■ **Records for the task**
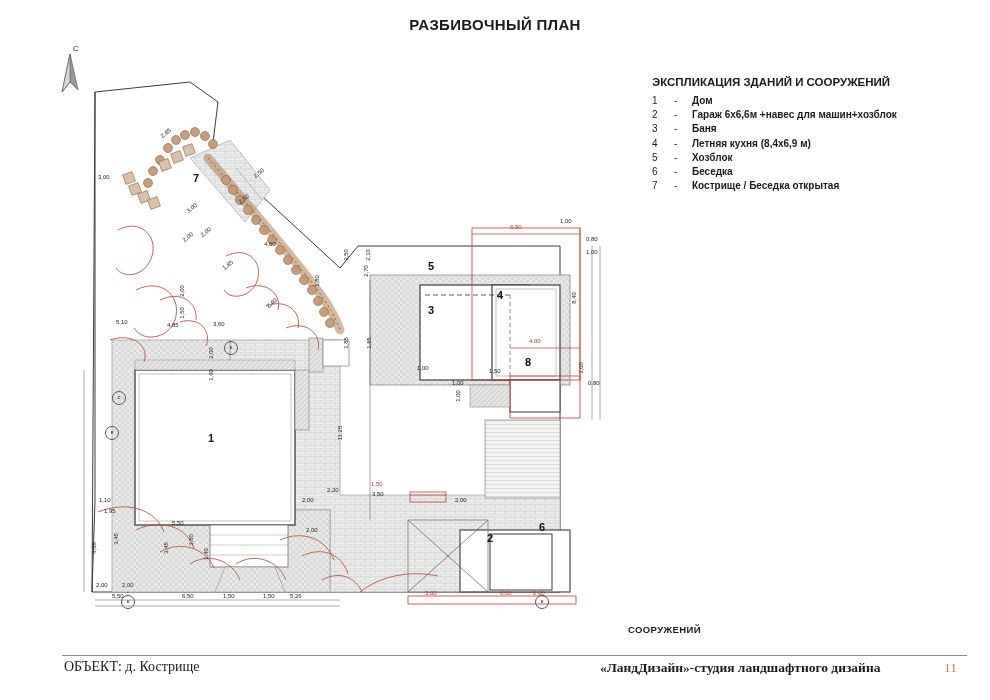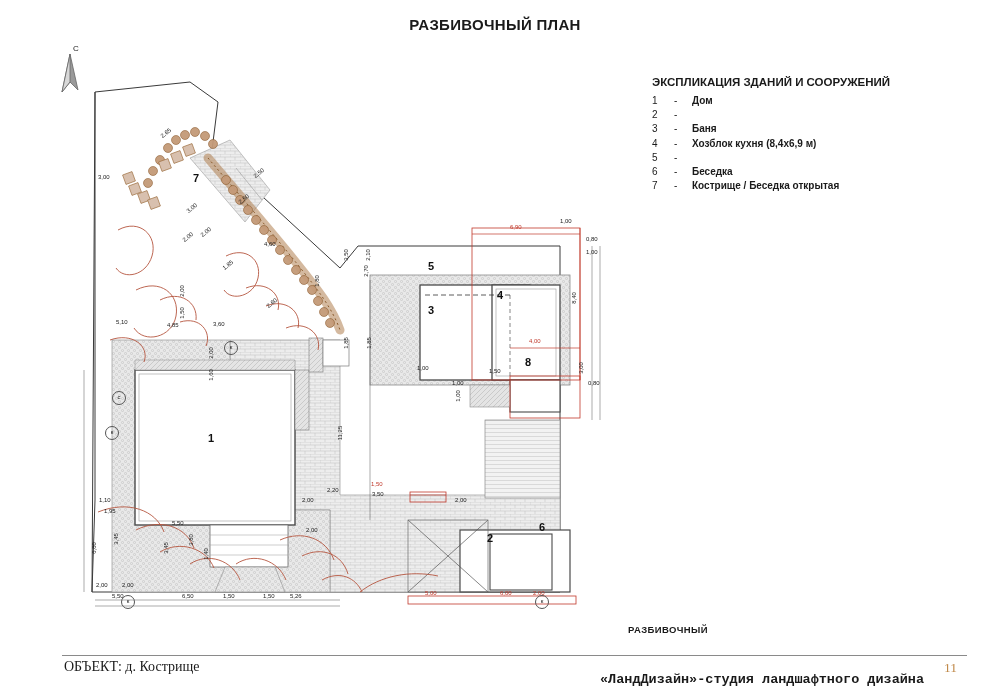"Гараж 6х6,6м +навес для машин+хозблок" span.legend-label { html: none -> <span>Гараж 6х6,6м +навес для машин+хозблок</span> }
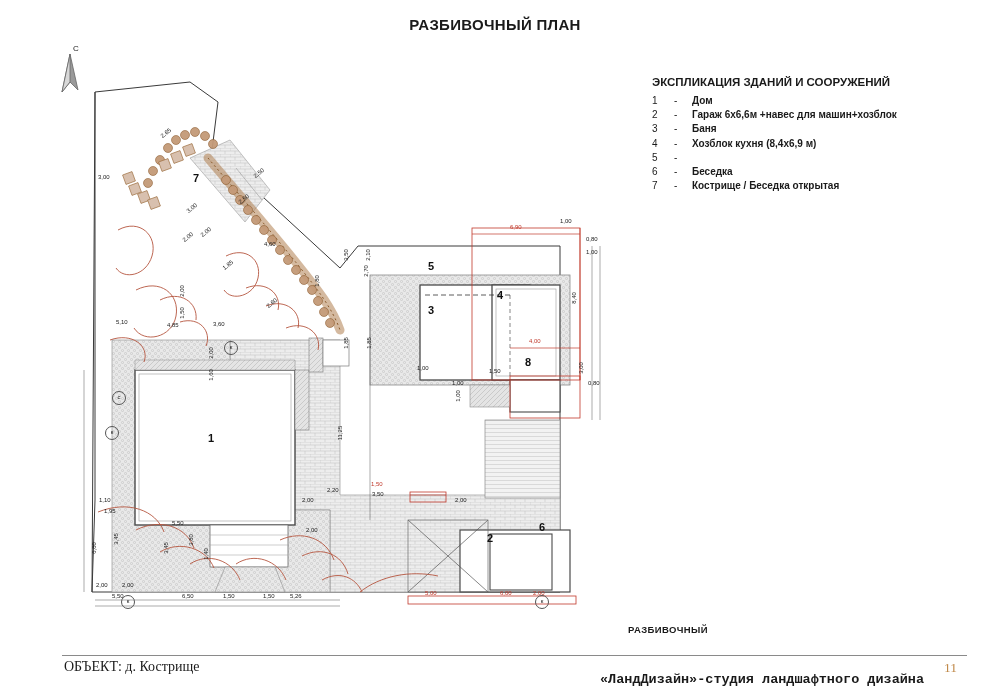"Хозблок кухня (8,4х6,9 м)" span.legend-label { text: Хозблок -> Летняя }
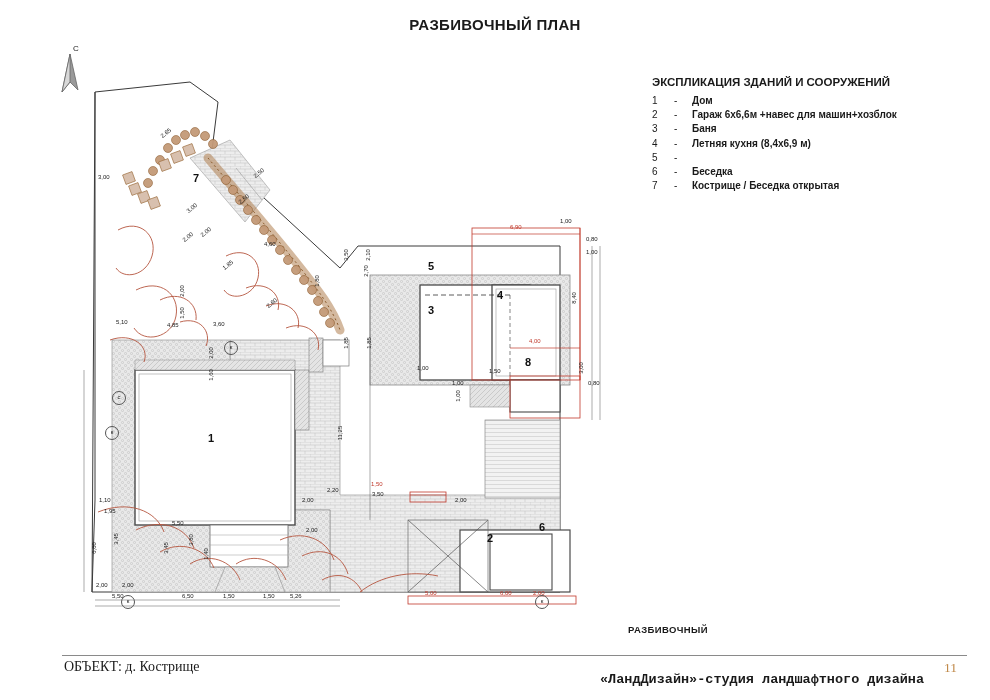"Хозблок" span.legend-label { html: none -> <span>Хозблок</span> }
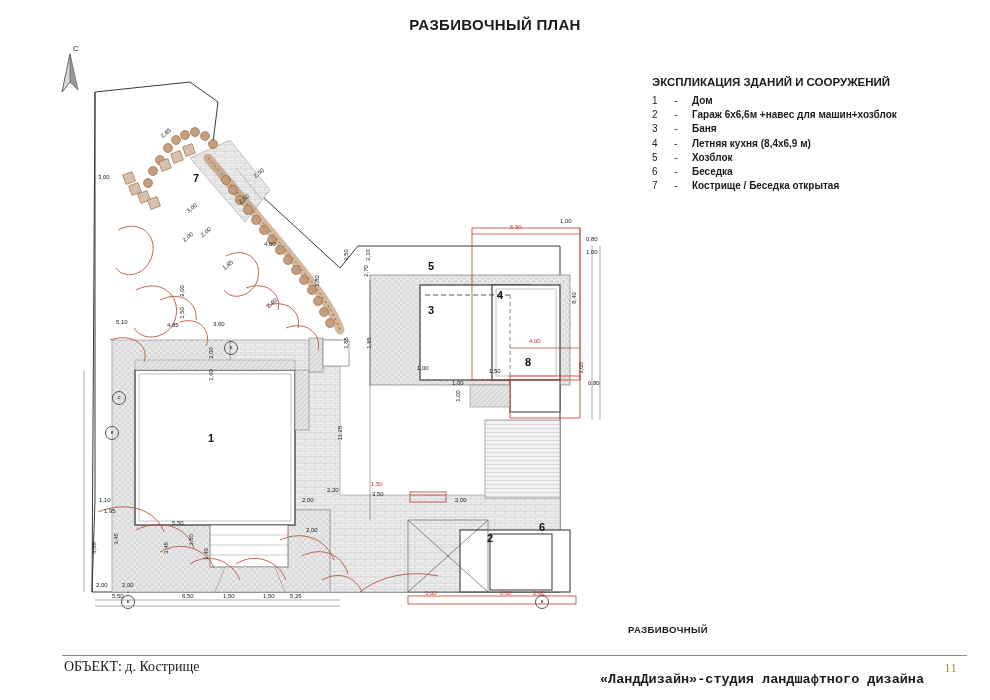"РАЗБИВОЧНЫЙ" div.notes-title { text: РАЗБИВОЧНЫЙ -> СООРУЖЕНИЙ }
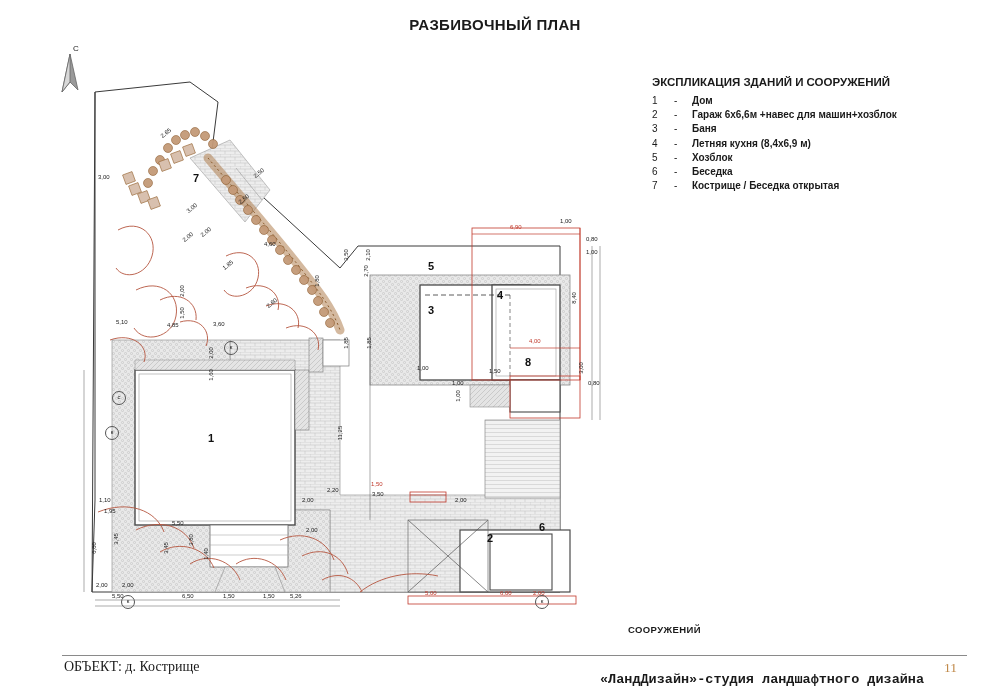"«ЛандДизайн»-студия ландшафтного дизайна" .footer-center { font-family: Liberation Mono, monospace -> Liberation Serif, serif; margin-top: 12px -> none }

■ **Action item**
Could you copy the listing exactly, leaving out any pictures?

■ **Reply**
"Гараж 6х6,6м +навес для машин+хозблок" span.legend-label { html: none -> <span>Гараж 6х6,6м +навес для машин+хозблок</span> }
"Хозблок кухня (8,4х6,9 м)" span.legend-label { text: Хозблок -> Летняя }
"Хозблок" span.legend-label { html: none -> <span>Хозблок</span> }
"РАЗБИВОЧНЫЙ" div.notes-title { text: РАЗБИВОЧНЫЙ -> СООРУЖЕНИЙ }
"«ЛандДизайн»-студия ландшафтного дизайна" .footer-center { font-family: Liberation Mono, monospace -> Liberation Serif, serif; margin-top: 12px -> none }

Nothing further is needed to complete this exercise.